◆ **Revision tracking records**:

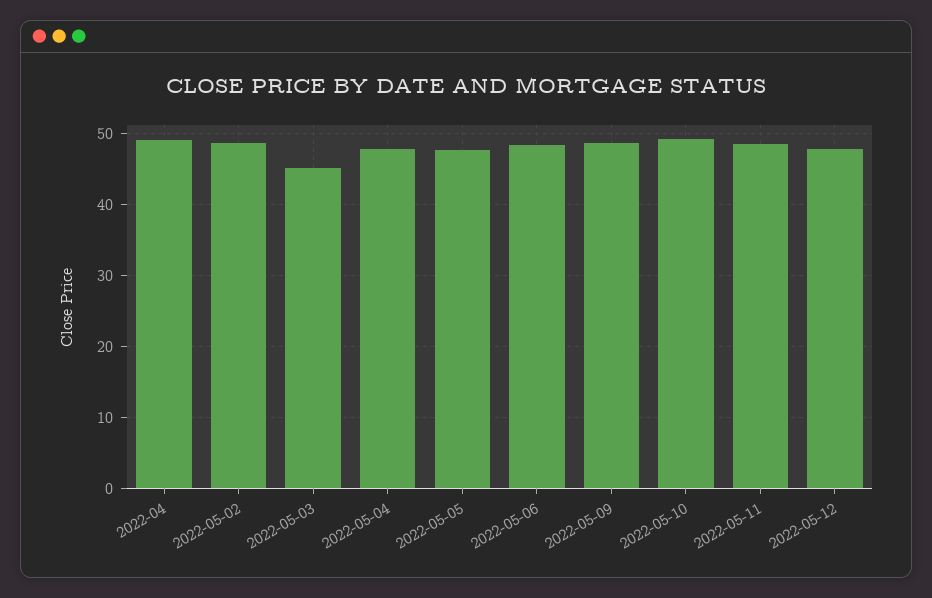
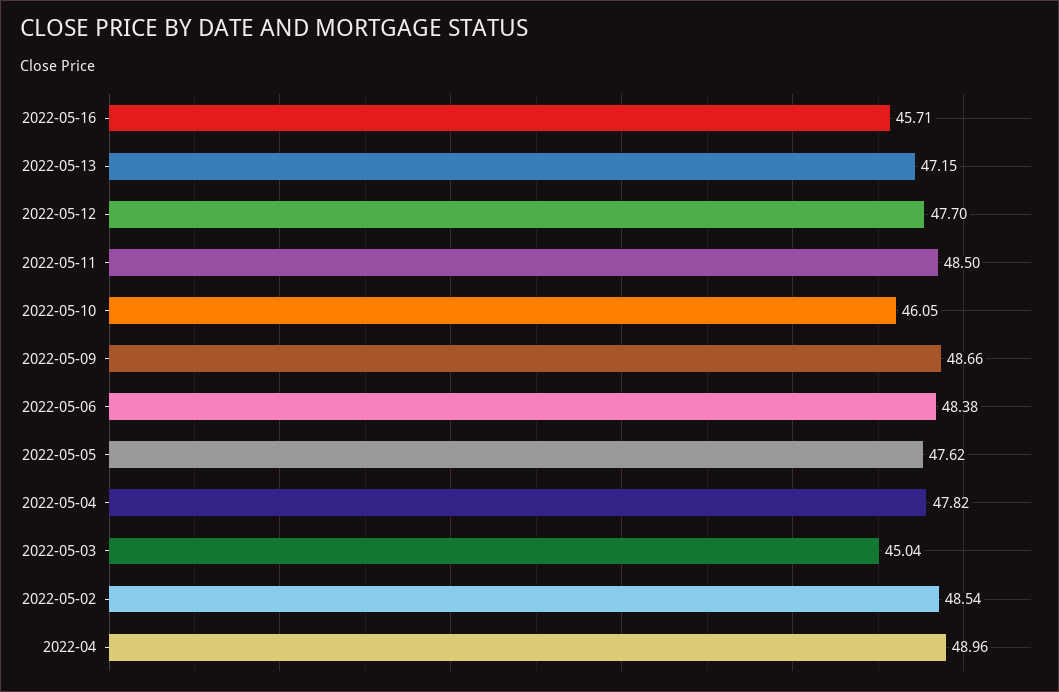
2022-05-10: 49 -> 46.05
2022-05-16: none -> 45.71
2022-05-13: none -> 47.15

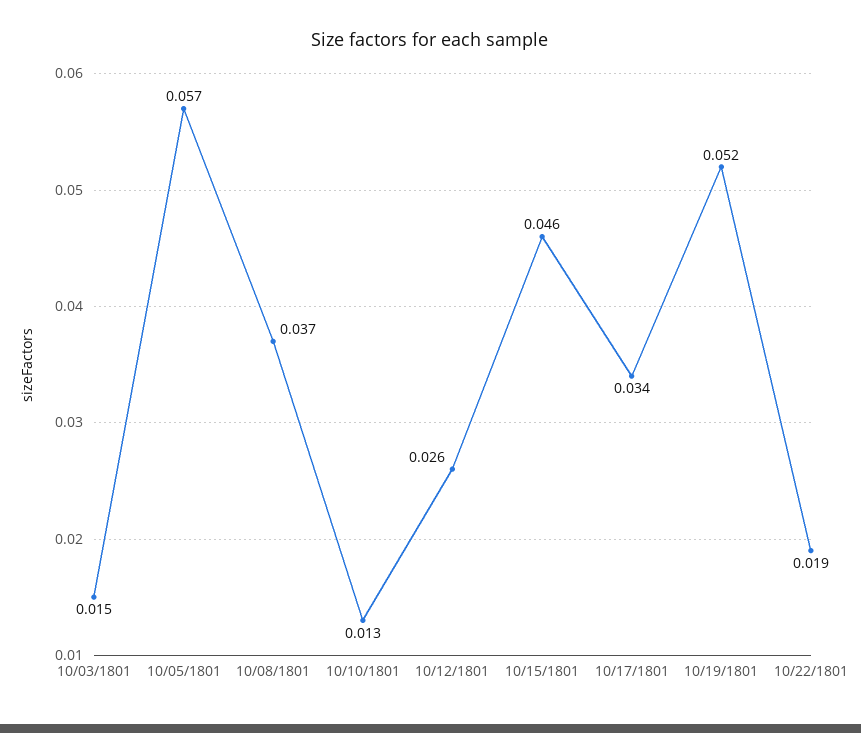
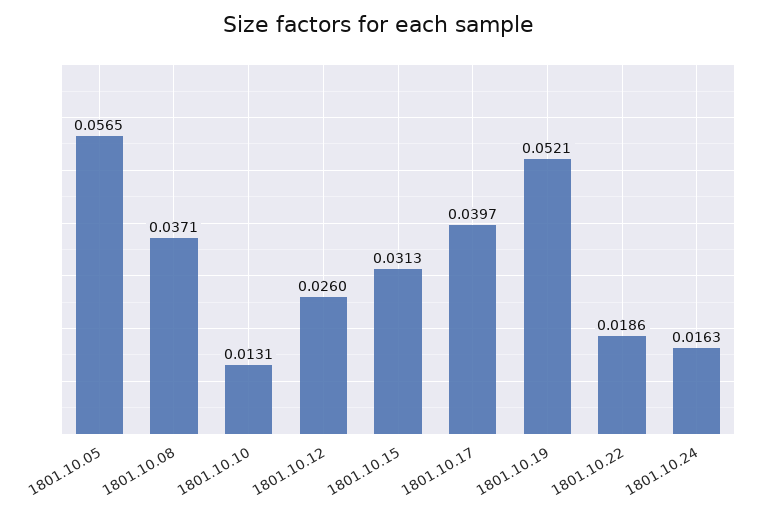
10/03/1801: 0.015 -> none
10/15/1801: 0.046 -> 0.0313
10/17/1801: 0.034 -> 0.0397
1801.10.24: none -> 0.0163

◆ **Exercise**:
Only the lines with "none" are needed; find them in the records and copy each one.

◆ **Task response**:
2022-05-16: none -> 45.71
2022-05-13: none -> 47.15
10/03/1801: 0.015 -> none
1801.10.24: none -> 0.0163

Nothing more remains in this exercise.